No era la pregunta que esperaba y me complació.

– La que más me gusta es Amelia, del señor Fielding.

– Sí, es buena -dijo.

– ¿Lo ve? Ya somos compatibles. No solo lee usted novelas, algo que me han contado que no hace la mayoría de los hombres, o al menos no lo reconoce, sino que tiene buen gusto en sus lecturas. ¿Y no le parece que cortejarme sería buena idea?

– Señorita Claybrook, no creo que nadie pudiese alegar nada que lograra disuadirme de intentarlo…

Con esto, echó a andar de nuevo por la carretera, apoyando el bastón en el suelo más gallardamente que antes.

Pasamos unos momentos en cómodo silencio y, al fin, dijo:

– ¿Sería tan amable de contarme más acerca de su novela?

Qué propio de él, pensé, aunque apenas lo conocía y no tenía bases para decir qué era propio o impropio de él, ir tan deprisa al meollo de las cosas.

– Ahí está la dificultad, precisamente. No tengo idea de sobre qué escribir.

Andrew se echó a reír.

Tal vez fue una reacción infantil, pero me sentí herida.

– ¿Mis dificultades le parecen divertidas? -le recriminé.

– En absoluto -dijo él-. Es solo que me encanta la forma deliciosa en que frunce el entrecejo cuando se debate con ellas. Pero explíqueme, se lo ruego, por qué tiene tantos problemas para contar su historia.

Mientras estaba estudiando su rostro, recreándome en su hermosura, no se me había ocurrido que él fuese a observarme del mismo modo y, al darme cuenta, me ruboricé.

– Si tengo que escribir una novela, quiero que sea una novela americana, no una mera imitación de lo que se hace en Inglaterra. No quiero trasladar a Tom Jones o a Clarissa Harlowe a Nueva York y ponerlos a correr aventuras entre indios y tramperos. El libro tiene que ser norteamericano en su esencia, ¿no le parece?

Andrew volvió a detenerse y me miró.

– Es usted una mujer lista y, si me permite decirlo, una verdadera revolucionaria. Creo que, si hubiera ocupado un escaño en el Congreso Continental, la guerra habría terminado hace tres años.

– Usted se burla de mí -le dije.

Él me miró directamente a los ojos para que viese que era sincero.

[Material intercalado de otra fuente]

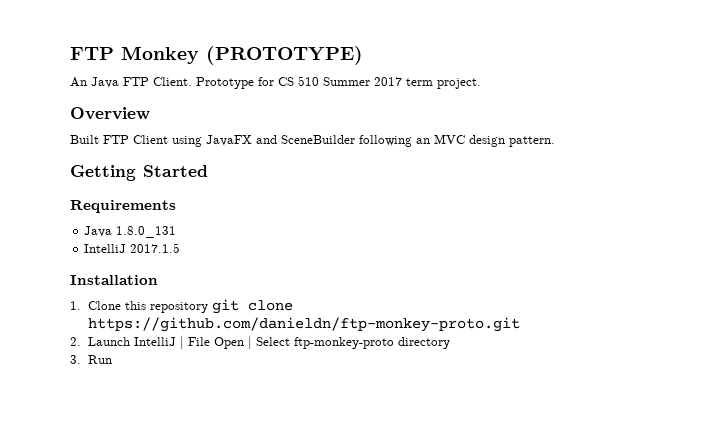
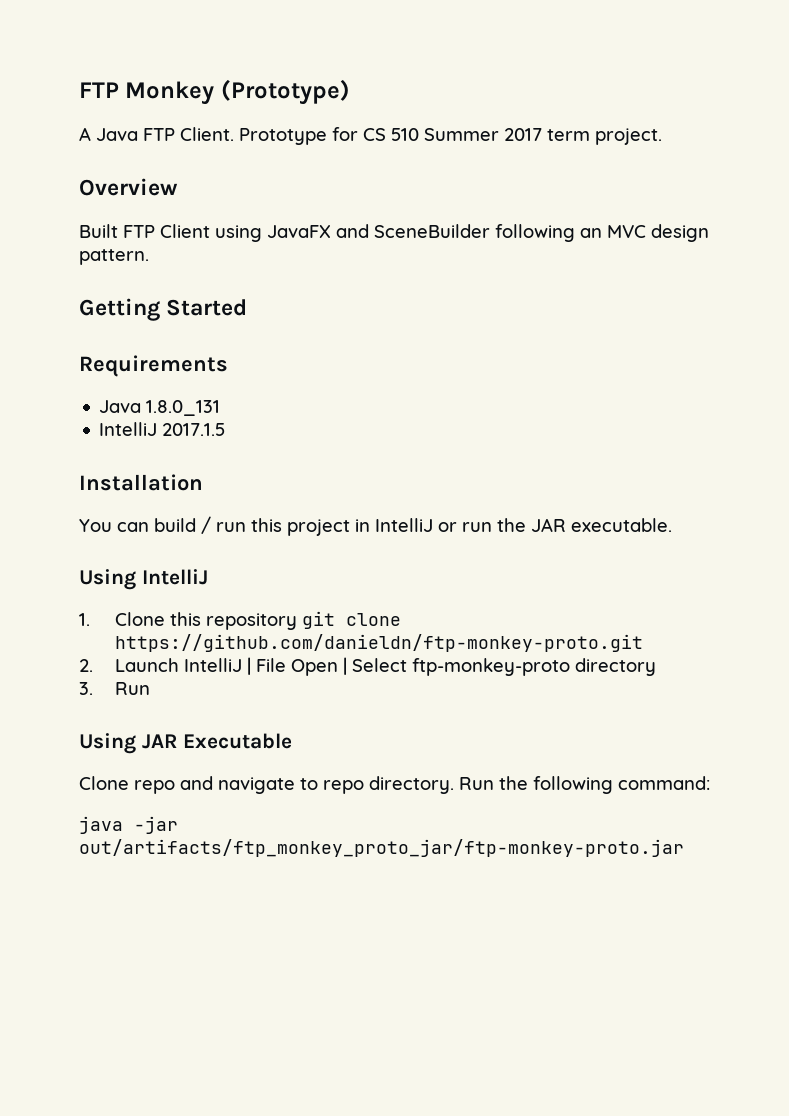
[206,46,363,65] [70,77,87,87] (PROTOTYPE) // An -> [220,79,350,105] [79,127,91,141] (Prototype) // A
(158, 280) none -> [79,516,672,536] [79,569,208,590] // You can build / run this project in IntelliJ or run the JAR executable. // Using IntelliJ
(112, 359) none -> [79,733,293,754] [79,776,710,794] [79,816,178,834] [79,839,684,857] // Using JAR Executable // Clone repo and navigate to repo directory. Run the following command: // java -jar out/artifacts/ftp_monkey_proto_jar/ftp-monkey-proto.jar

– No hago tal cosa, se lo prometo. Usted, aislada en su granja, ha entendido más de la Revolución y del nuevo país que la mitad de nuestros políticos y generales. No podemos hacer las cosas a la antigua, sino que debemos hacerlas a nuestra manera, la nueva. Aun así, para ser sincero, no estoy del todo seguro de qué aire debería tener una novela norteamericana.

– Las novelas inglesas tratan casi siempre de la propiedad de las tierras -le expliqué-. Haciendas heredadas milagrosamente, o robadas de forma diabólica. Hay matrimonios, por supuesto, pero estas uniones, pese a todas las protestas de afecto, se basan siempre en cuestiones de tierras y fincas, de posesiones y rentas, y no en el amor, desde luego que no. Yo no quiero escribir una novela sobre propiedades. Aquí, en América, abundan las tierras, por lo que resultan baratas. No sucede como en Inglaterra, donde son escasas y preciadas y difíciles de conservar.